Los argentinos nos hemos hecho propietarios del asado, es casi un símbolo nacional, como el mate, como el truco. Sin embargo el asado no es un invento argentino. De cuando el hombre aprendió a cocer las carnes viene esta práctica que en nuestro país es una habitualidad.
Existe en casi todos los países del mundo con otras modalidades y con otros nombres, pero existe. En el nuestro se impone el asado de vaca muerta y en la anatomía de la vaca encontramos lo que sí es nuestro, los cortes de la carne.
Punta de espalda, entraña, asado del carnicero... y otras variantes difíciles de encontrar, de esa manera especificada en otros países, inclusive los aledaños, salvo el Uruguay.
Y claro, como aquí abundan las vacas es lógico que nos inclinemos a su goce post mortem. Hubo una época en que se sacrificaban estos benditos animales sólo para sacarle una parte de su estructura, lo demás se lo dejaba desairado a la espera de las aves de carroña.
Es difícil vivir en Argentina sin un asadito de vez en cuando, o mejor frecuentemente.

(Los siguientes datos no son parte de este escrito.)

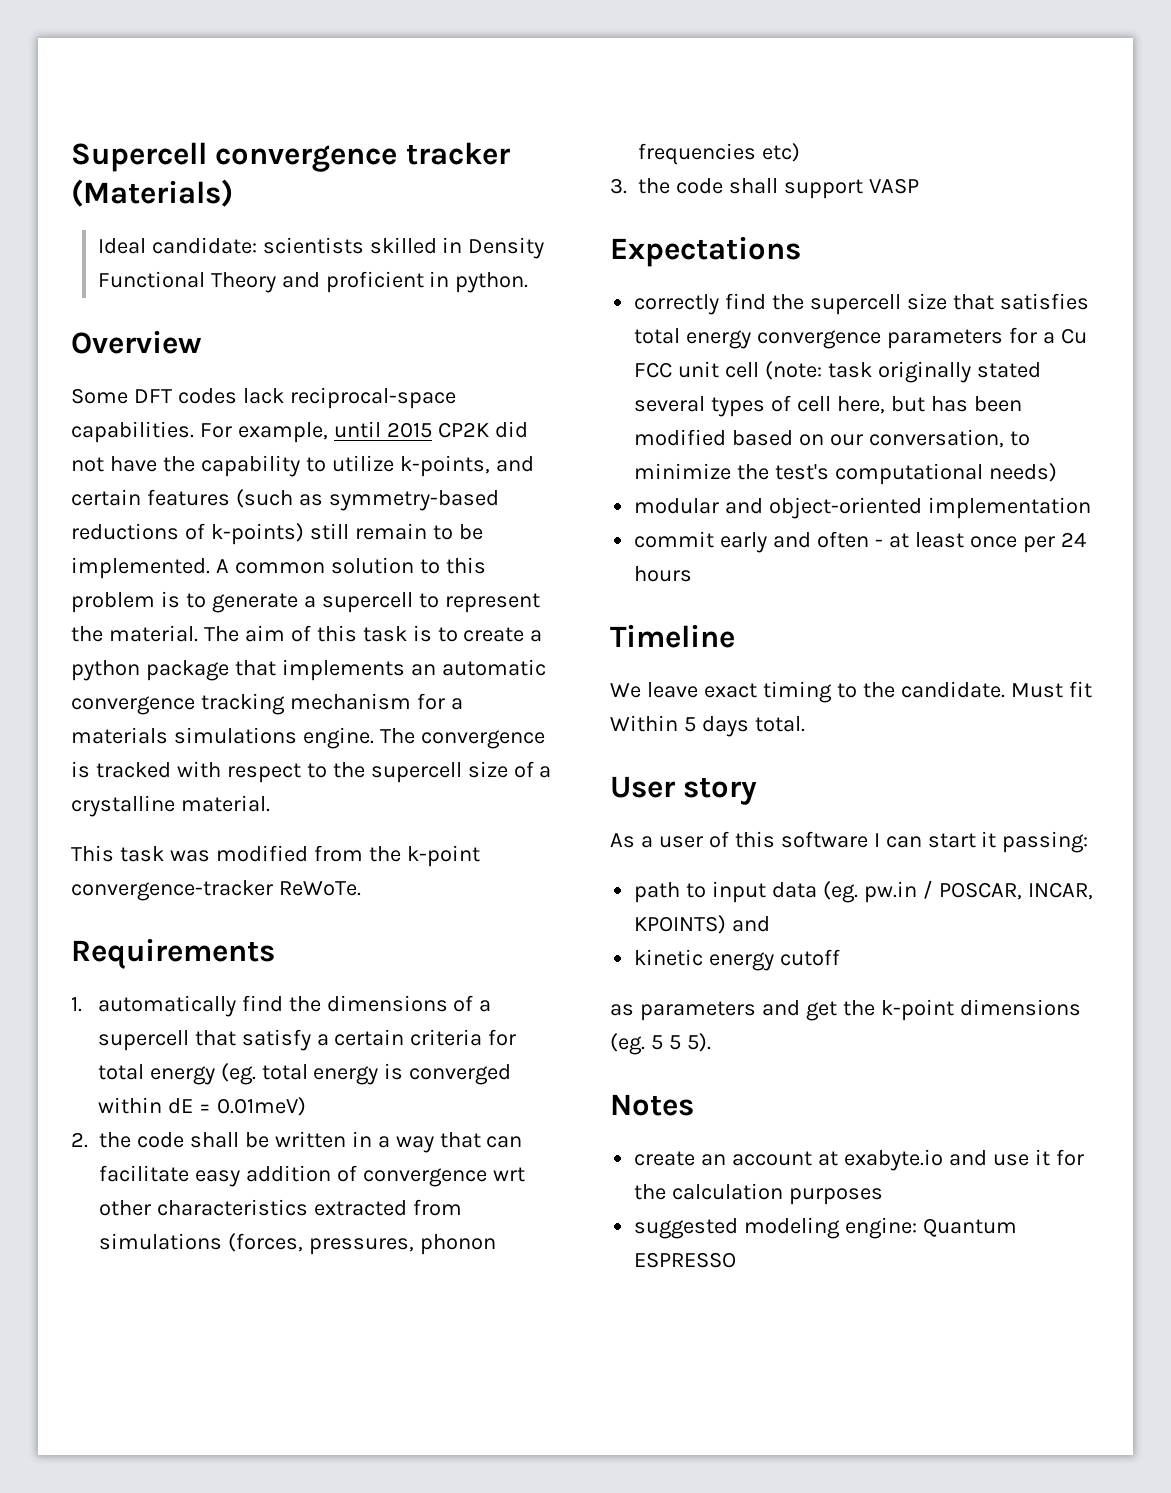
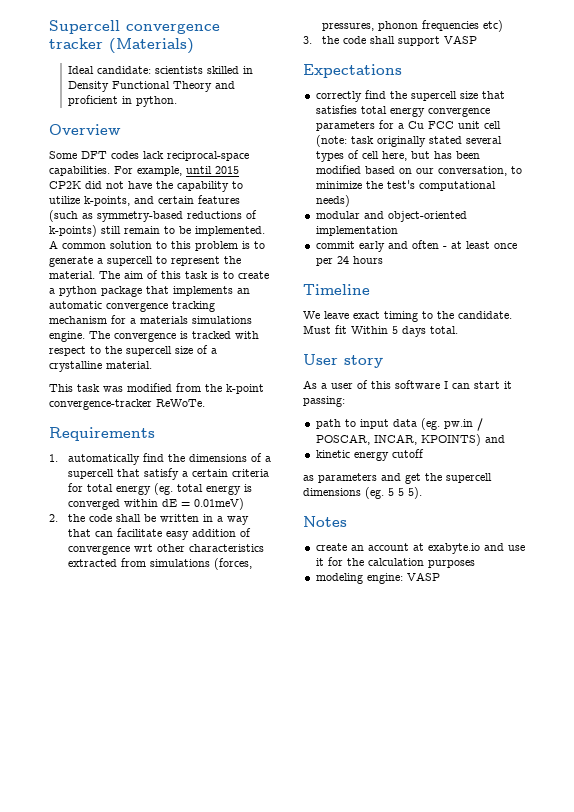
[880,999,954,1021] k-point -> [446,473,492,483] supercell
[634,1218,739,1239] suggested -> (475, 564) none
[923,1218,1018,1237] [634,1252,737,1268] Quantum ESPRESSO -> [406,572,440,581] VASP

Hacemos de él una excusa para juntarnos. “Che, ¿y si nos mandamos un asadito esta noche’”, es una propuesta común entre nosotros. No es lo mismo una reunión de amigos que se junten a comer fideos que una que se junte a devorar un asado.
Están los expertos en el asunto, los que saben de cortes y son los que se encargan de ir a comprar la carne, porque con un solo golpe de vista saben si el animal sacrificado ha de ser tierno o medio durazno y qué parte de él es la más sabrosa para colocar sobre la parrilla.
Porque siempre tiene que haber una parrilla. La parrilla y la sal gruesa son imprescindibles, y también la leña que habrá de aportar las brasas. No en todo el país se usa la leña para estas actividades, en gran parte de él se usa el carbón como combustible. Pero no es lo mismo el otoño en Mendoza…
Tal vez el mismo que se encargó de la carne es el que se encarga de cocerla. Todos tienen su estilo, sus pequeños secretitos para que la cosa funcione sabrosamente.
Y todos los parrilleros tienen que soportar las indicaciones de aquellos que van llegando a la reunión: “Che, ¿no te faltan brasas?”; “No lo arrebatés”, “Me parece que ya lo tendrías que dar vuelta”.
Es difícil encontrar a alguien que llegue que no le dé instrucciones al parrillero, que es el único sacrificado porque tiene que someter su panza a los calores de la combustión, aun cuando es pleno verano y andan 35 grados rondando por el ambiente.
Siempre lo mejor del asado es lo que queda al final, lo que nadie come porque ya está harto de comer y no le entra ni un bocado más aunque se lo enjarete con una sopapa.
Es parte de nuestra identidad, un motivo para el encuentro, la sonrisa y a veces las buenas canciones de nuestra tierra. Debería estar en nuestro escudo, debajo de las dos manos unidas. Porque es más que una comida, es una forma de decir somos nosotros, aquí estamos y disfrutamos estando.
En este mismo momento en que usted me lee deben estar preparándose miles de asados que albergarán a los amigos o a la familia y será un halago comer en comunidad, más allá de las diferencias que nos dividen.
El asado, una forma de ser de los argentinos.
En fin: “¡Un aplauso para el asador!"